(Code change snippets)
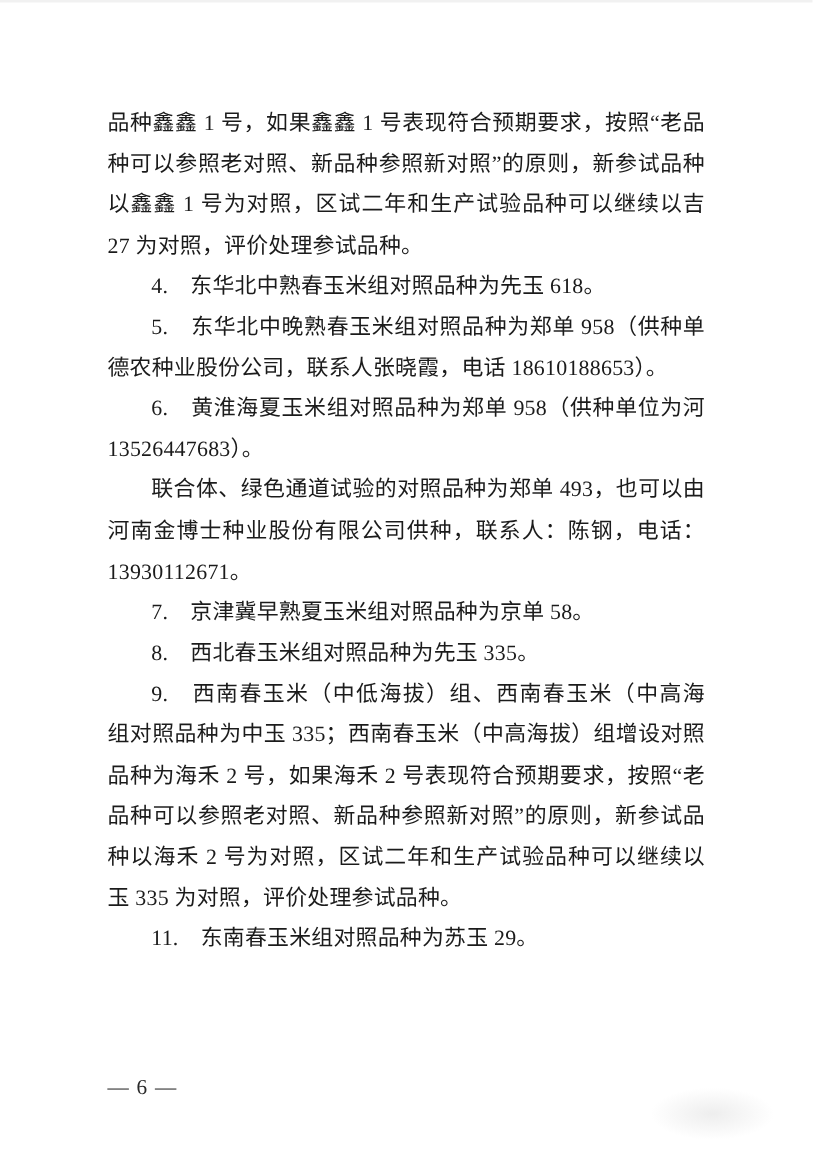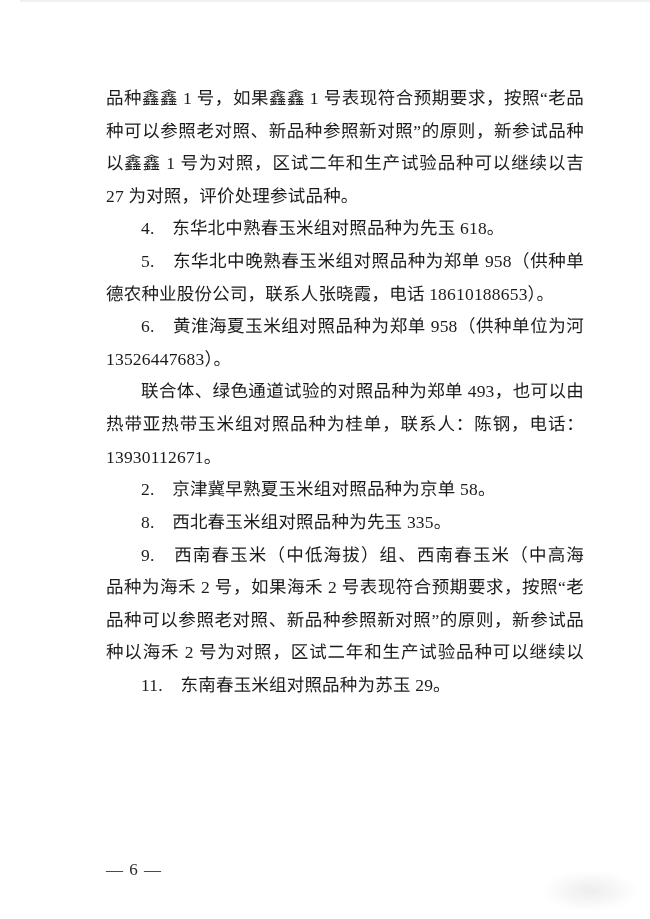--- a/index.html
+++ b/index.html
@@ -7,21 +7,20 @@
   body {
     background: #ffffff;
     font-family: "Liberation Serif", "DejaVu Serif", serif;
     position: relative;
     overflow: hidden;
   }
   .page {
     position: absolute;
     inset: 0;
     background: #ffffff;
-    margin-left: 20px;
   }
   .top-edge {
     position: absolute;
     top: 0; left: 0; right: 0;
     height: 2px;
     background: #f1f1f1;
   }
   .content {
     position: absolute;
     left: 86px;
@@ -72,27 +71,29 @@
     <div class="line jst">品种鑫鑫 1 号，如果鑫鑫 1 号表现符合预期要求，按照“老品</div>
     <div class="line jst">种可以参照老对照、新品种参照新对照”的原则，新参试品种</div>
     <div class="line jst">以鑫鑫 1 号为对照，区试二年和生产试验品种可以继续以吉单</div>
     <div class="line">27 为对照，评价处理参试品种。</div>
     <div class="line ind">4.　东华北中熟春玉米组对照品种为先玉 618。</div>
     <div class="line ind jst">5.　东华北中晚熟春玉米组对照品种为郑单 958（供种单位</div>
     <div class="line">德农种业股份公司，联系人张晓霞，电话 18610188653）。</div>
     <div class="line ind jst">6.　黄淮海夏玉米组对照品种为郑单 958（供种单位为河南</div>
     <div class="line">13526447683）。</div>
     <div class="line ind jst">联合体、绿色通道试验的对照品种为郑单 493，也可以由</div>
-    <div class="line jst">热带亚热带玉米组对照品种为桂单，联系人：陈钢，电话：</div>
+    <div class="line jst">河南金博士种业股份有限公司供种，联系人：陈钢，电话：</div>
     <div class="line">13930112671。</div>
-    <div class="line ind">2.　京津冀早熟夏玉米组对照品种为京单 58。</div>
+    <div class="line ind">7.　京津冀早熟夏玉米组对照品种为京单 58。</div>
     <div class="line ind">8.　西北春玉米组对照品种为先玉 335。</div>
     <div class="line ind jst">9.　西南春玉米（中低海拔）组、西南春玉米（中高海拔）</div>
+    <div class="line jst">组对照品种为中玉 335；西南春玉米（中高海拔）组增设对照</div>
     <div class="line jst">品种为海禾 2 号，如果海禾 2 号表现符合预期要求，按照“老</div>
     <div class="line jst">品种可以参照老对照、新品种参照新对照”的原则，新参试品</div>
     <div class="line jst">种以海禾 2 号为对照，区试二年和生产试验品种可以继续以中</div>
+    <div class="line">玉 335 为对照，评价处理参试品种。</div>
     <div class="line ind">11.　东南春玉米组对照品种为苏玉 29。</div>
   </div>
 
   <div class="footer">— 6 —</div>
 
   <div class="smudge"></div>
 </div>
 
 </body></html>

◆ The problem: The answer should be nothing but the number of lines in this data that include "号为对照".

◆ Solution for this problem: 2